--- DATA TO PROCESS Enclosed Below ---

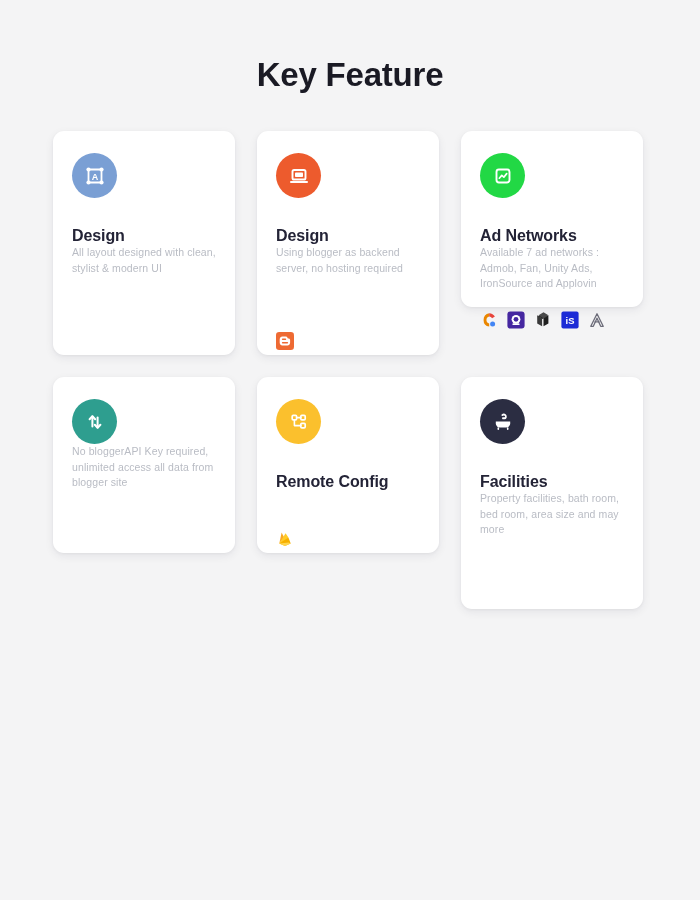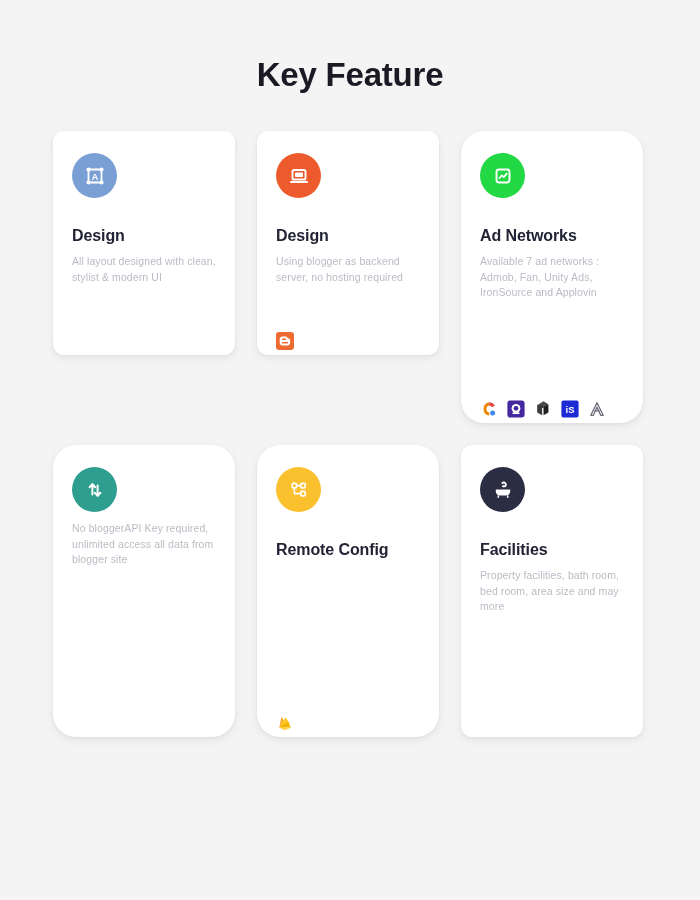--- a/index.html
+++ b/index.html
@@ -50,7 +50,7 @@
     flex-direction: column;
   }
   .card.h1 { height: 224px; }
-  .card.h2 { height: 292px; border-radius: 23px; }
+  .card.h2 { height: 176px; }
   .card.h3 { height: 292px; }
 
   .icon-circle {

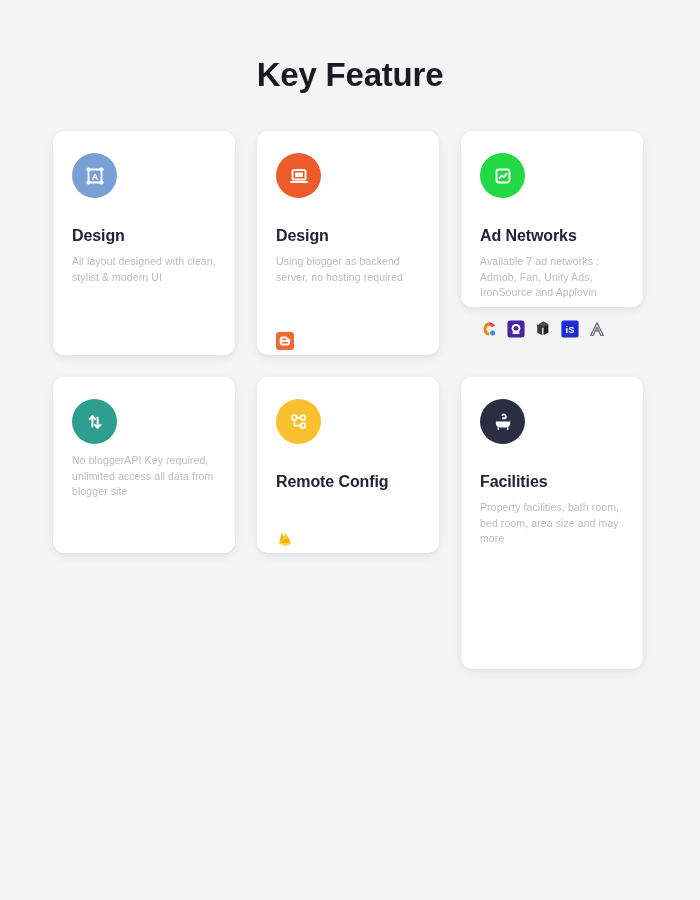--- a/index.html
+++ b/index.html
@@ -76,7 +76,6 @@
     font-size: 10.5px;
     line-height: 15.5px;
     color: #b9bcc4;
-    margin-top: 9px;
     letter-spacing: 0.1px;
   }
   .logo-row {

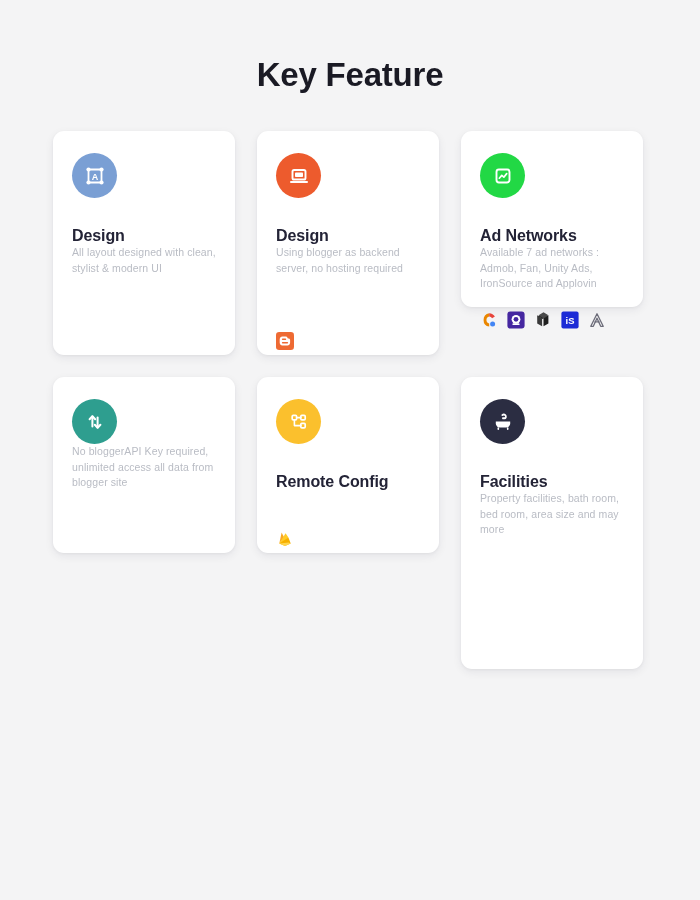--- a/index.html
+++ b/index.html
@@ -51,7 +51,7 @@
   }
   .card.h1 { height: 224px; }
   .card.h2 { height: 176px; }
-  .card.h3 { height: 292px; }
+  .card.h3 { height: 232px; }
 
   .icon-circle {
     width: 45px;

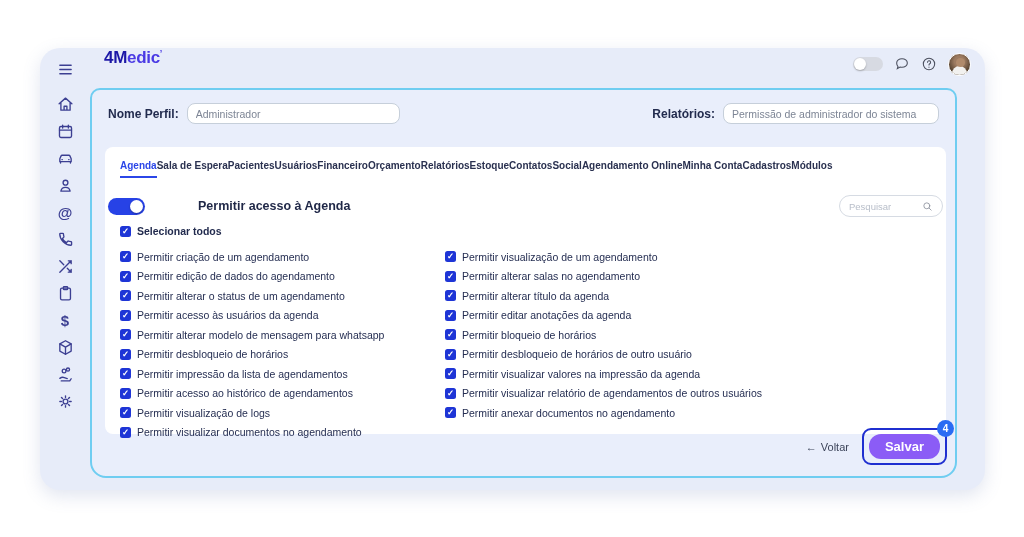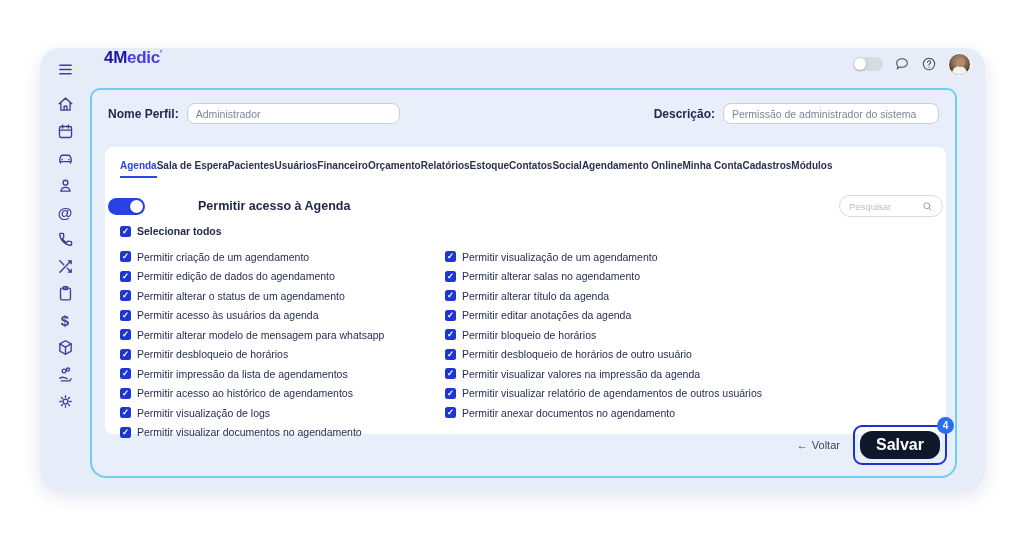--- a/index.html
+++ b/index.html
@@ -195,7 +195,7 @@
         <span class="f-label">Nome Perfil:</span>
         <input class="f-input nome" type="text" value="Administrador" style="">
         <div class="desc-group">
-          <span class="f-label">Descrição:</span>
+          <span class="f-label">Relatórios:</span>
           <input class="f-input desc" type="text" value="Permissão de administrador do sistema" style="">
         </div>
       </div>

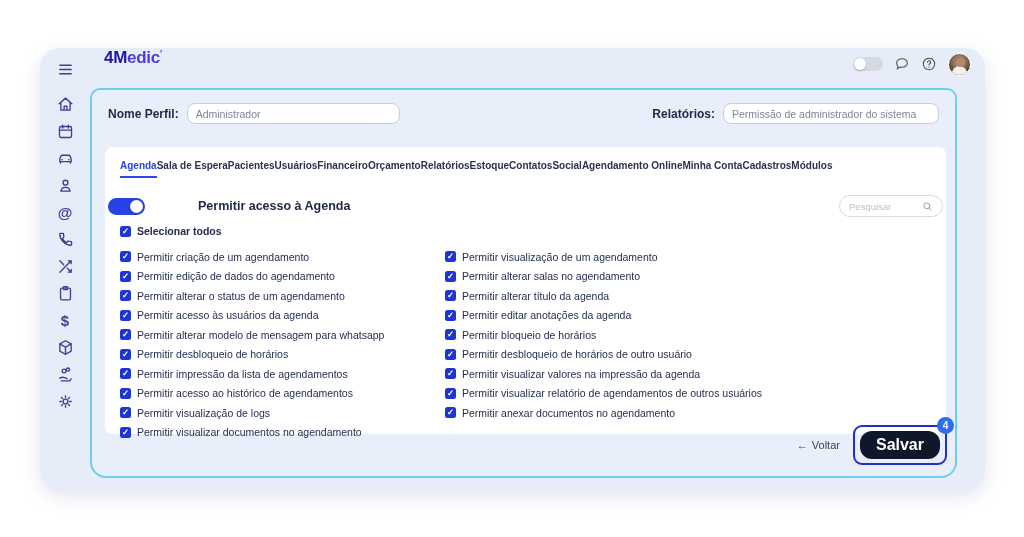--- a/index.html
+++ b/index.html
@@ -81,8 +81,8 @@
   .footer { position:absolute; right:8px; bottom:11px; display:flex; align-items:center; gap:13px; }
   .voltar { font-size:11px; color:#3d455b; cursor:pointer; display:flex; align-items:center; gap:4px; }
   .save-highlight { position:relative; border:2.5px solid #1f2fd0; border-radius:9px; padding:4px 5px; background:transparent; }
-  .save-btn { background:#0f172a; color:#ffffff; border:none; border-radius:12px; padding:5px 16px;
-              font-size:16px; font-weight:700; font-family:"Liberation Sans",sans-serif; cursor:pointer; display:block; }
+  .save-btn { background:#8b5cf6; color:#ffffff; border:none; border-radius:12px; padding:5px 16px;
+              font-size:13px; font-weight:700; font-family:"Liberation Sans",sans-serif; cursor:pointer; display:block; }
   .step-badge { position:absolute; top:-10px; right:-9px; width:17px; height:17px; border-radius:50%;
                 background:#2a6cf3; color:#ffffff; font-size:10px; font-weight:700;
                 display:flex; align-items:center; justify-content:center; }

--- End of Enclosed DATA TO PROCESS ---

Repeat the records above word for word, keeping no pictures in the copy.

*EXPECTED ANSWER*:
--- a/index.html
+++ b/index.html
@@ -50,7 +50,7 @@
     flex-direction: column;
   }
   .card.h1 { height: 224px; }
-  .card.h2 { height: 292px; border-radius: 23px; }
+  .card.h2 { height: 176px; }
   .card.h3 { height: 292px; }
 
   .icon-circle {

--- a/index.html
+++ b/index.html
@@ -76,7 +76,6 @@
     font-size: 10.5px;
     line-height: 15.5px;
     color: #b9bcc4;
-    margin-top: 9px;
     letter-spacing: 0.1px;
   }
   .logo-row {

--- a/index.html
+++ b/index.html
@@ -51,7 +51,7 @@
   }
   .card.h1 { height: 224px; }
   .card.h2 { height: 176px; }
-  .card.h3 { height: 292px; }
+  .card.h3 { height: 232px; }
 
   .icon-circle {
     width: 45px;

--- a/index.html
+++ b/index.html
@@ -195,7 +195,7 @@
         <span class="f-label">Nome Perfil:</span>
         <input class="f-input nome" type="text" value="Administrador" style="">
         <div class="desc-group">
-          <span class="f-label">Descrição:</span>
+          <span class="f-label">Relatórios:</span>
           <input class="f-input desc" type="text" value="Permissão de administrador do sistema" style="">
         </div>
       </div>

--- a/index.html
+++ b/index.html
@@ -81,8 +81,8 @@
   .footer { position:absolute; right:8px; bottom:11px; display:flex; align-items:center; gap:13px; }
   .voltar { font-size:11px; color:#3d455b; cursor:pointer; display:flex; align-items:center; gap:4px; }
   .save-highlight { position:relative; border:2.5px solid #1f2fd0; border-radius:9px; padding:4px 5px; background:transparent; }
-  .save-btn { background:#0f172a; color:#ffffff; border:none; border-radius:12px; padding:5px 16px;
-              font-size:16px; font-weight:700; font-family:"Liberation Sans",sans-serif; cursor:pointer; display:block; }
+  .save-btn { background:#8b5cf6; color:#ffffff; border:none; border-radius:12px; padding:5px 16px;
+              font-size:13px; font-weight:700; font-family:"Liberation Sans",sans-serif; cursor:pointer; display:block; }
   .step-badge { position:absolute; top:-10px; right:-9px; width:17px; height:17px; border-radius:50%;
                 background:#2a6cf3; color:#ffffff; font-size:10px; font-weight:700;
                 display:flex; align-items:center; justify-content:center; }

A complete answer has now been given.